*Your objective:* What lines of the data below hold the string "JACQUARD"? Copy each one.

(Edit difference data)

<<<<

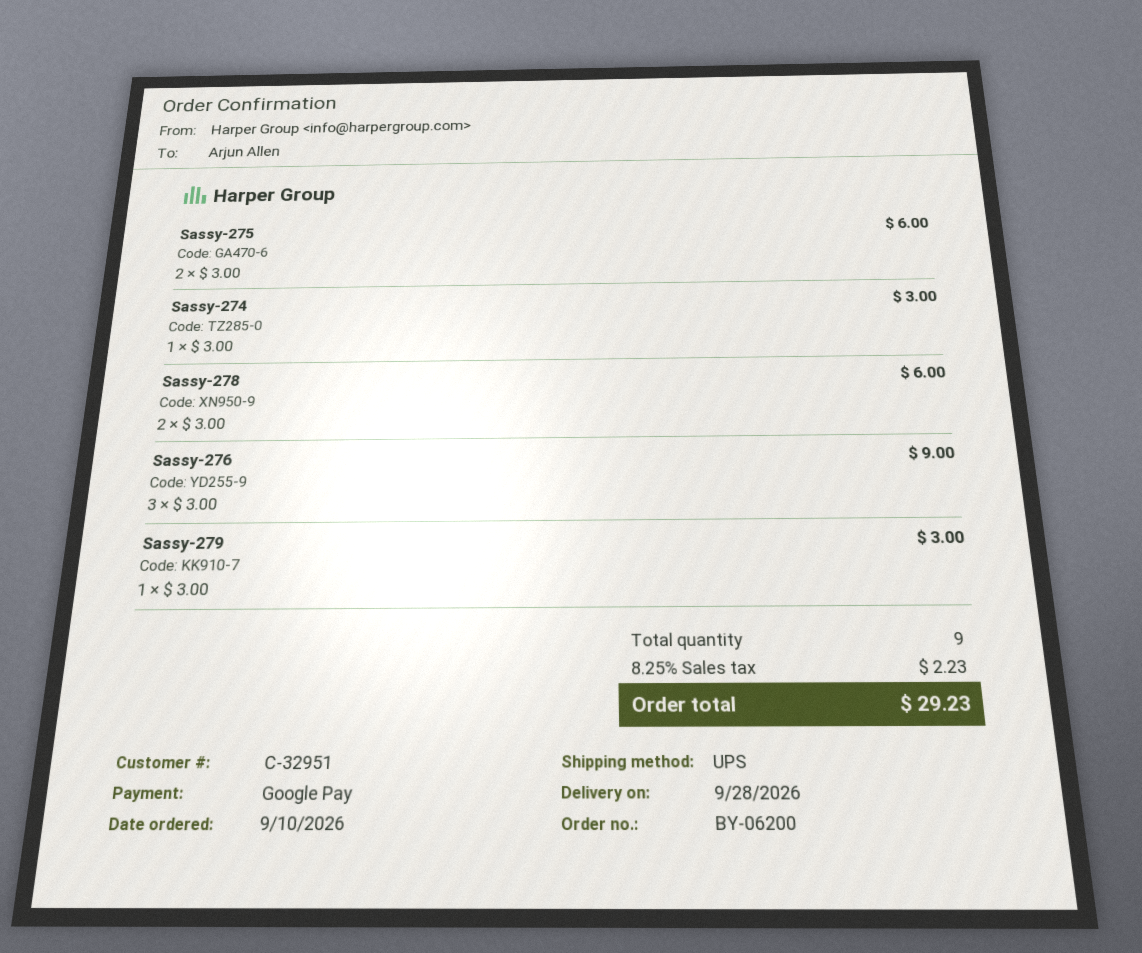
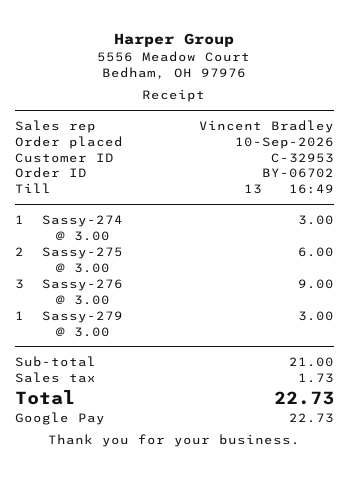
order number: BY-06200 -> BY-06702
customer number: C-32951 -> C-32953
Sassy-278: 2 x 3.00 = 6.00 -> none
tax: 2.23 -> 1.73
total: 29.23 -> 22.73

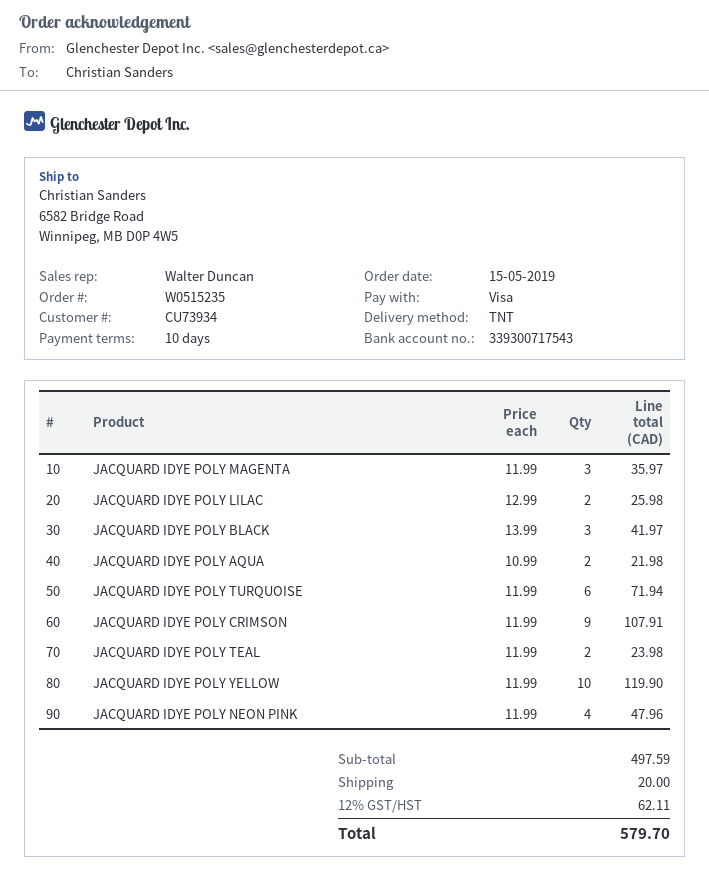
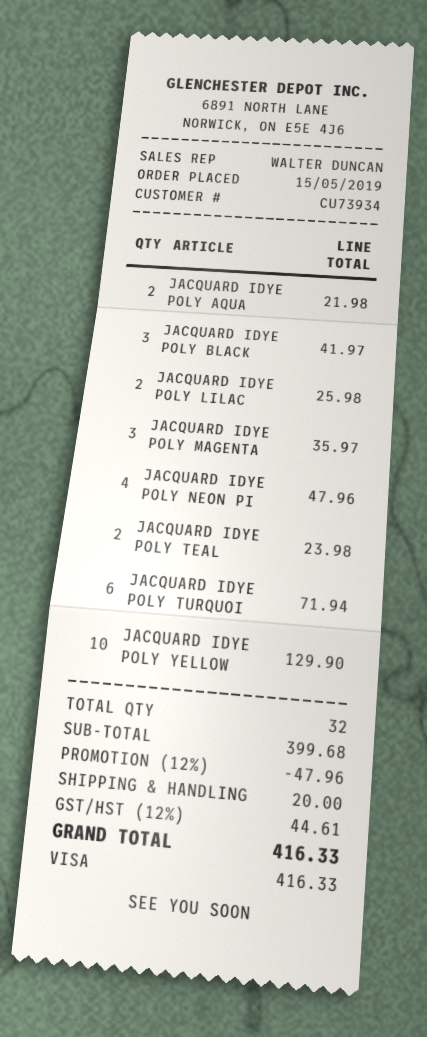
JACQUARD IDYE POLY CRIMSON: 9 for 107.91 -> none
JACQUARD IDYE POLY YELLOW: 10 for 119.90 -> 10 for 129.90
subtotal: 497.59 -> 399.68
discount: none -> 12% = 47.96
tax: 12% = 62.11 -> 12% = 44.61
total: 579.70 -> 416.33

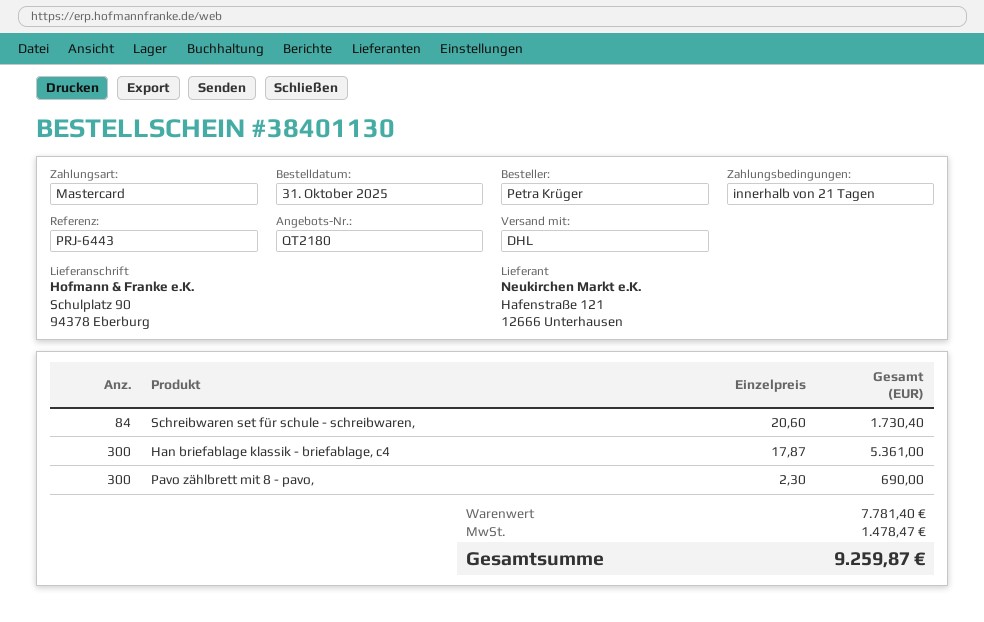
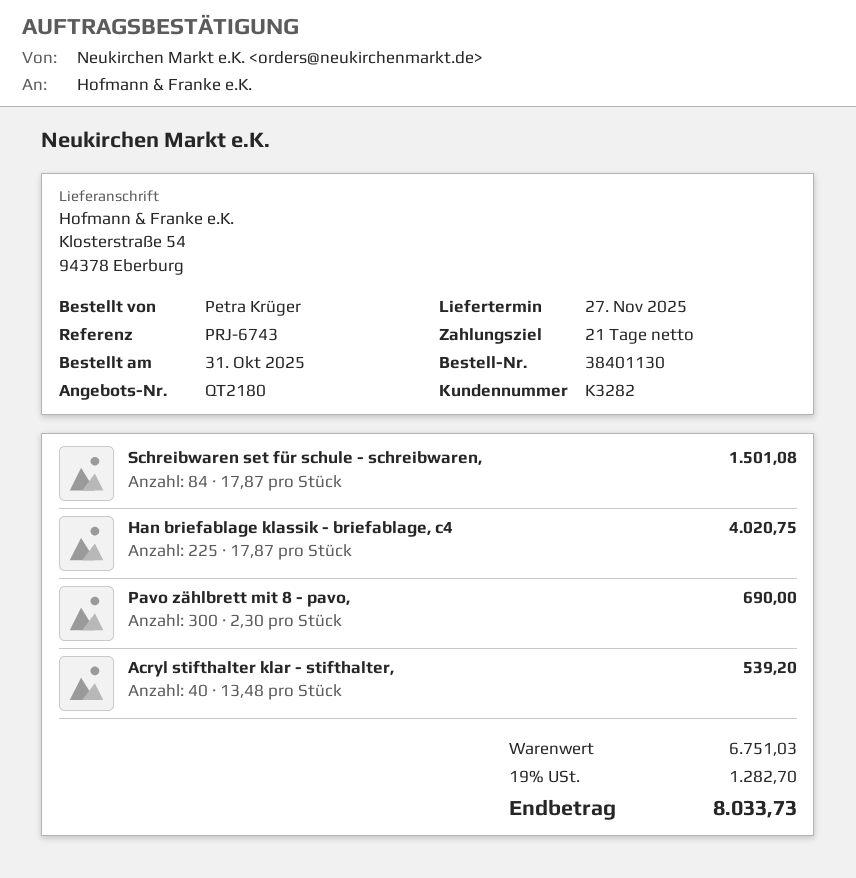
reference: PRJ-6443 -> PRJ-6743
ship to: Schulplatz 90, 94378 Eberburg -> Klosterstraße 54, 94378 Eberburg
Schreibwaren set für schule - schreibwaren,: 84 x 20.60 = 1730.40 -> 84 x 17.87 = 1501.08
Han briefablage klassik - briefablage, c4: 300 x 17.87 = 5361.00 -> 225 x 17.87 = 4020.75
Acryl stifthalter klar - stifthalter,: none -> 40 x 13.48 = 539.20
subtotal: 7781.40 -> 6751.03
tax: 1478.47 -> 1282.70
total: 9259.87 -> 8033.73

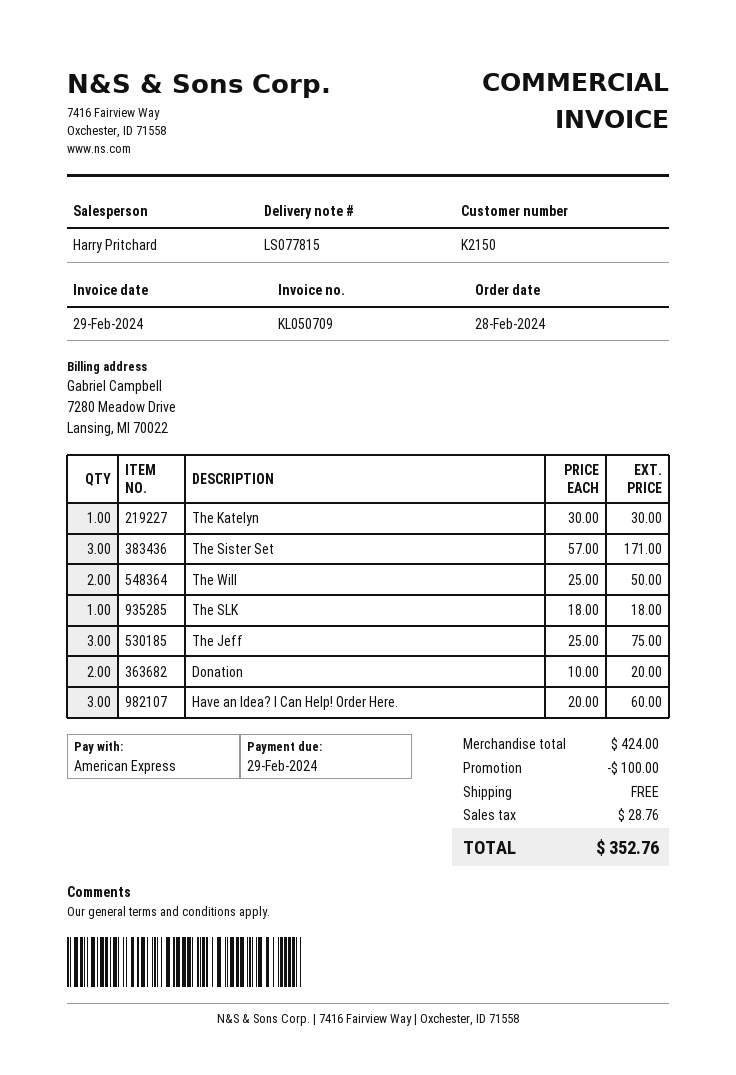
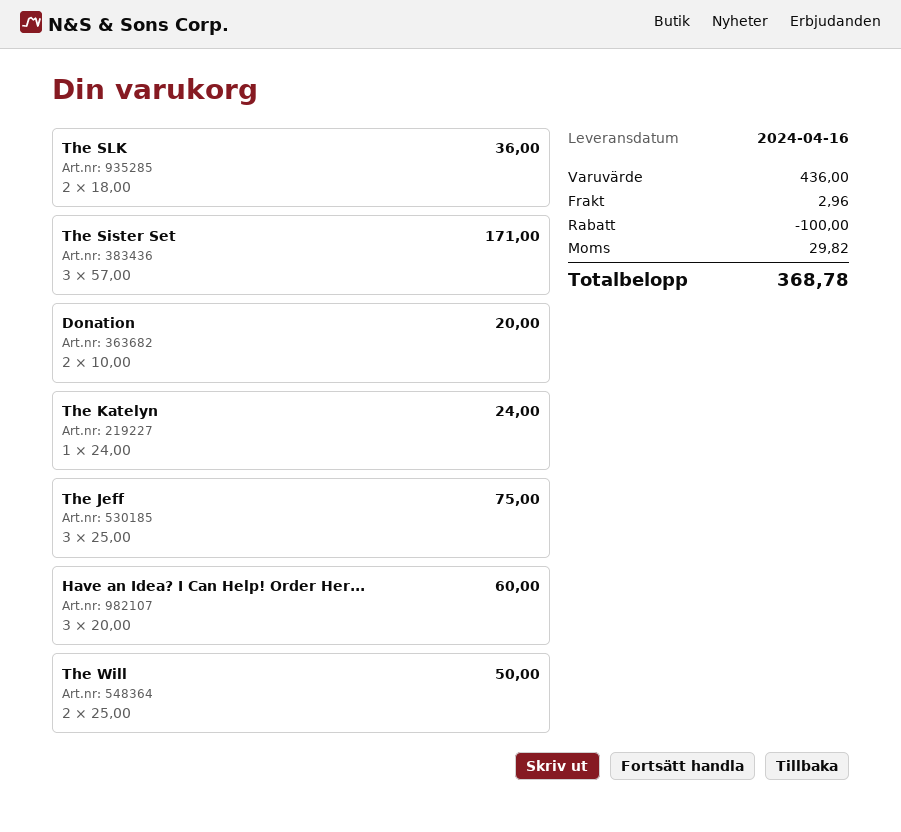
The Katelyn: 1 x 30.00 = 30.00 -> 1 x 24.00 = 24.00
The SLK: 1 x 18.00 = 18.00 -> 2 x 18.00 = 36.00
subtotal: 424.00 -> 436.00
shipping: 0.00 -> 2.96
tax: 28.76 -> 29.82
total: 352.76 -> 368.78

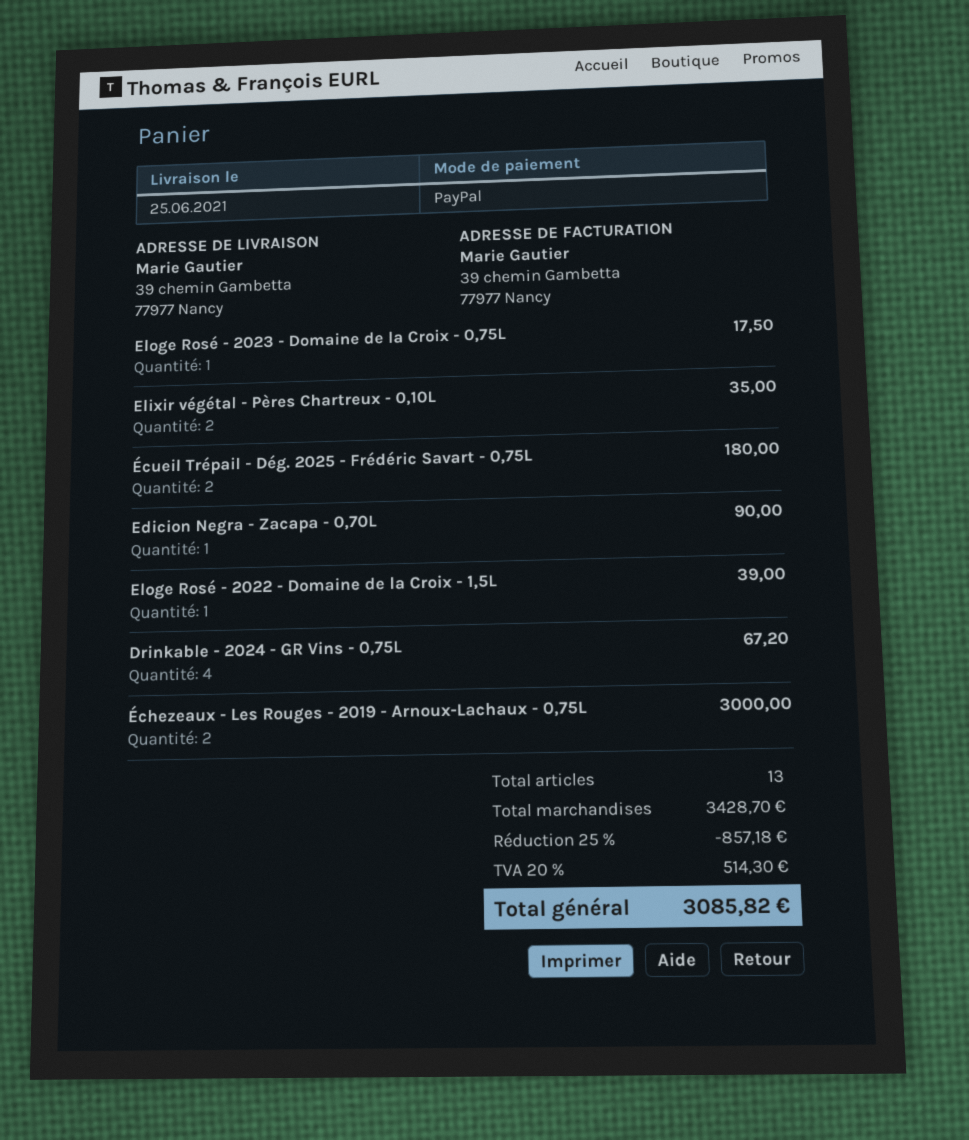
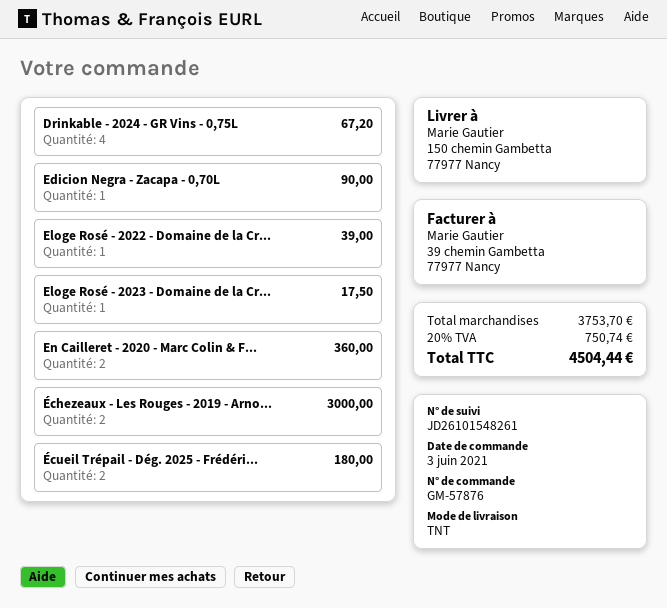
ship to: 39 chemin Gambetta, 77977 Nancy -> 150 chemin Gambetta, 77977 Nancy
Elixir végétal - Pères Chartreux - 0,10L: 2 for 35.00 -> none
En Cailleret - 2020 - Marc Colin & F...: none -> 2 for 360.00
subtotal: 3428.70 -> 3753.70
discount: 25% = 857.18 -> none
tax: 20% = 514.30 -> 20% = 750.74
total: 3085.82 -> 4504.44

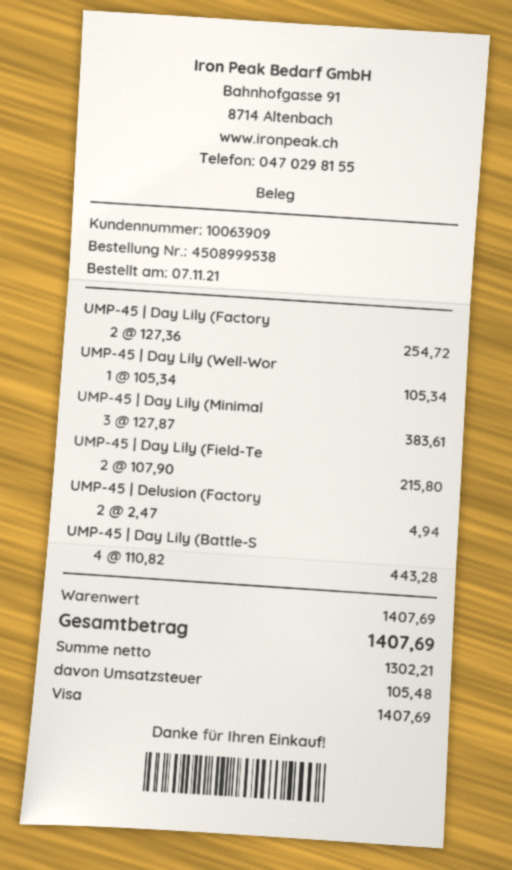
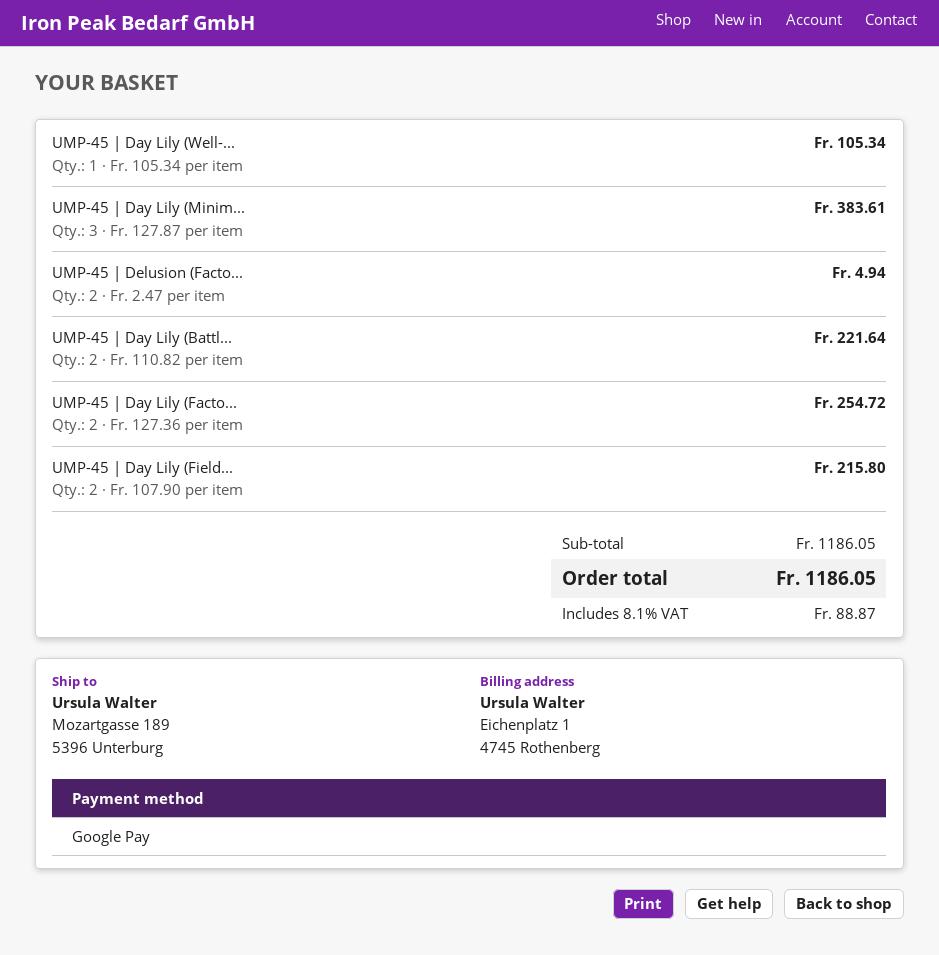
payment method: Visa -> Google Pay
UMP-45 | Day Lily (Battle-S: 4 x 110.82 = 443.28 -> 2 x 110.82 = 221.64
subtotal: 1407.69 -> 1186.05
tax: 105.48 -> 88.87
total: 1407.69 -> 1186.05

>>>>

*Task response:*
JACQUARD IDYE POLY CRIMSON: 9 for 107.91 -> none
JACQUARD IDYE POLY YELLOW: 10 for 119.90 -> 10 for 129.90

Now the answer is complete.